Von Heiko Schattauer

Mosbach. Der Euro ist gerade erst eingeführt, die Jahrtausendwende ohne Weltuntergang geschafft, als Michael Jann seine Laufbahn bei der Großen Kreisstadt Mosbach startet. Anfang April durfte der heutige Oberbürgermeister auf 20 Jahre im Dienst der Stadt blicken. Die RNZ hat Jann, der am Samstag seinen 61. Geburtstag feiert, passend zu 20 Jahren auch 20 Fragen gestellt.

1 Sie sind jetzt seit 20 Jahren bei der Stadt Mosbach in verantwortlicher Position tätig. Erinnern Sie sich noch an den ersten Arbeitstag?

Ehrlich gesagt, ist mir mein erster Arbeitstag gar nicht so sehr in Erinnerung geblieben. Bevor ich diesen hatte, war ich zu einer Klausurtagung des Mosbacher Gemeinderats eingeladen worden. Damals ging es um die mögliche Besiedelung des Knopfhof-Areals. Diese Klausur ist mir noch sehr gut im Gedächtnis geblieben, da es sehr heftige Diskussionen im Gemeinderat und mit dem Fürstenhaus gab. Das sind prägende Ereignisse, die man auch nach Jahrzehnten nicht vergisst.

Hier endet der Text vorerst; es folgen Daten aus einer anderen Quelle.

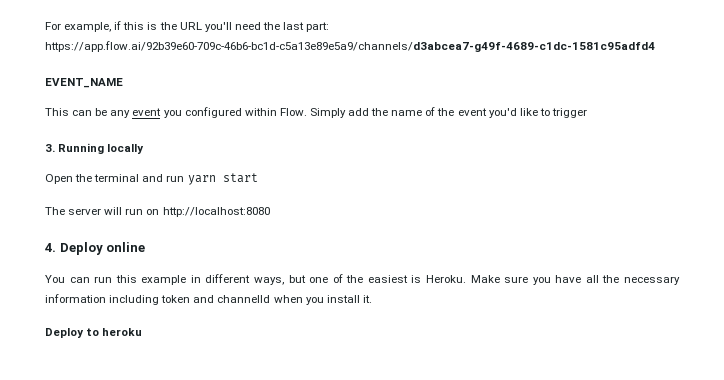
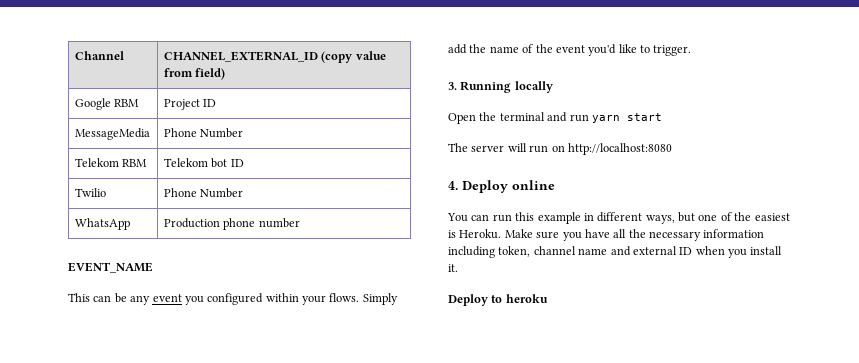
[45,21,330,32] [45,41,655,52] For example, if this is the URL you'll need the last part: https://app.flow.ai/92b39e60-709c-46b6-bc1d-c5a13e89e5a9/channels/d3abcea7-g49f-4689-c1dc-1581c95adfd4 -> [74,51,124,60] [163,51,386,63] [163,68,226,80] [74,98,140,110] [163,99,217,110] [74,128,150,140] [163,128,244,138] [74,158,148,167] [163,158,244,168] [74,188,106,197] [163,188,244,198] [74,218,130,230] [163,218,300,230] Channel | CHANNEL_EXTERNAL_ID (copy value from field) // Google RBM | Project ID // MessageMedia | Phone Number // Telekom RBM | Telekom bot ID // Twilio | Phone Number // WhatsApp | Production phone number
[279,108,307,116] Flow. -> [302,293,360,305] your flows.
[551,108,587,118] trigger -> [653,45,692,56] trigger.
[161,295,271,303] token and channelId -> [498,246,693,257] token, channel name and external ID

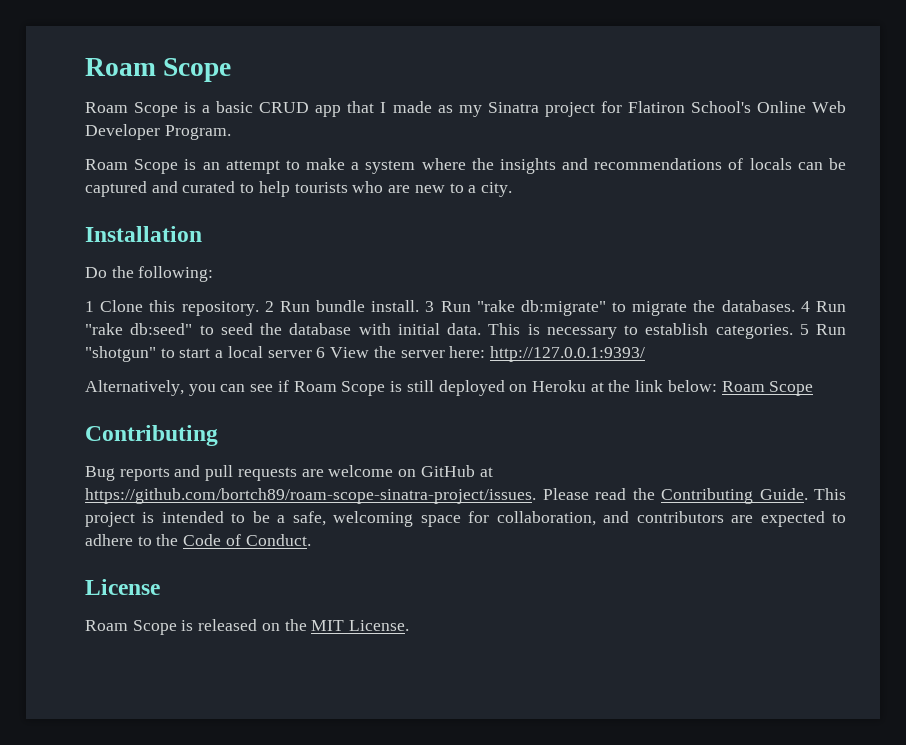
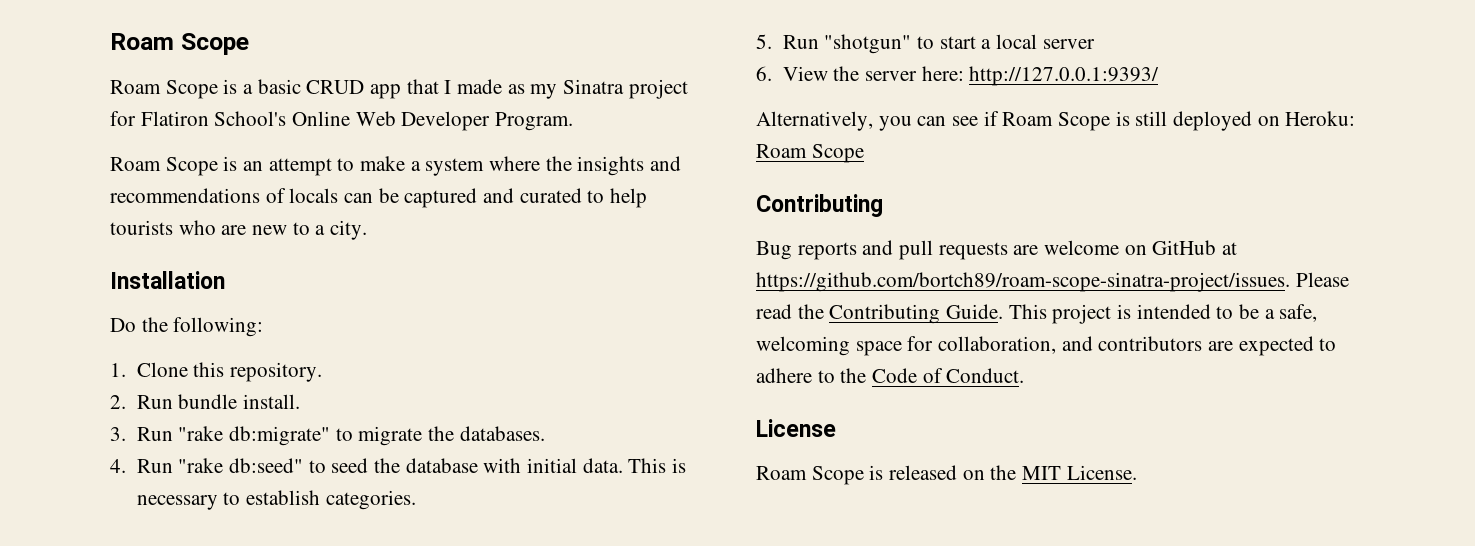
[85,301,94,312] 1 -> [110,363,126,377] 1.
[264,301,274,312] 2 -> [110,395,126,409] // 2.
[425,301,435,312] 3 -> [110,427,126,441] // 3.
[800,301,810,312] 4 -> [110,459,126,473] // 4.
[799,324,809,335] 5 -> [756,34,772,49] // 5.
[316,347,326,358] 6 -> [756,66,772,81] // 6.
[531,380,717,392] Heroku at the link below: -> [1285,111,1356,126] Heroku:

2 Sie kommen eigentlich aus Mannheim. Im Vergleich zu Mosbach ja fast Großstadt. Wie viel Mannheim hat Ihnen anfangs in Mosbach gefehlt?

Eigentlich gar nicht so viel, da ich ja schon seit 1992 in Mosbach gearbeitet habe und bereits 1996 nach Bad Rappenau gezogen war. Mit dem Umzug nach Mosbach habe ich mich so gesehen, der Kollege in Bad Rappenau möge es mir verzeihen, ja verbessert. Mosbach war für mich schon immer die Großstadt im Kleinen.

3 Und heute? Zu wie viel Prozent ist der Mannheimer Jann Mosbacher?

Na ja, mit Prozentangaben ist das immer so eine Sache, aber ich fühle mich hier sehr wohl und möchte auch nicht mehr zurück in die alte Heimat. Hier ist mein Lebensmittelpunkt.

4 In zwei Jahrzehnten verändert sich Vieles. Zunächst das Berufliche: Wie sehr hat sich Ihre Tätigkeit in den 20 Jahren im Dienst der Stadt verändert?

Manchmal sehne ich mich schon in die alten Zeiten zurück, als alles noch ein bisschen ruhiger verlief. Da hat man einen Brief geschrieben, das hat dann schon etwas gedauert, bis er beim Empfänger war, dieser wiederum hat sich die nötige Zeit gelassen, das Schreiben zu beantworten, also alles war ein bisschen entschleunigter als heute, aber war dafür oftmals mit mehr Überlegung und Bedacht gemacht. Heute E-Mail, Antwort bitte gleich, oder spätestens nach fünf Minuten. Damit will ich sagen, alles ist hektischer geworden, aber nicht unbedingt mit mehr Qualität versehen. Aber die Zeit lässt sich nicht zurückdrehen, also muss man sich mit der neuen Arbeitswelt arrangieren.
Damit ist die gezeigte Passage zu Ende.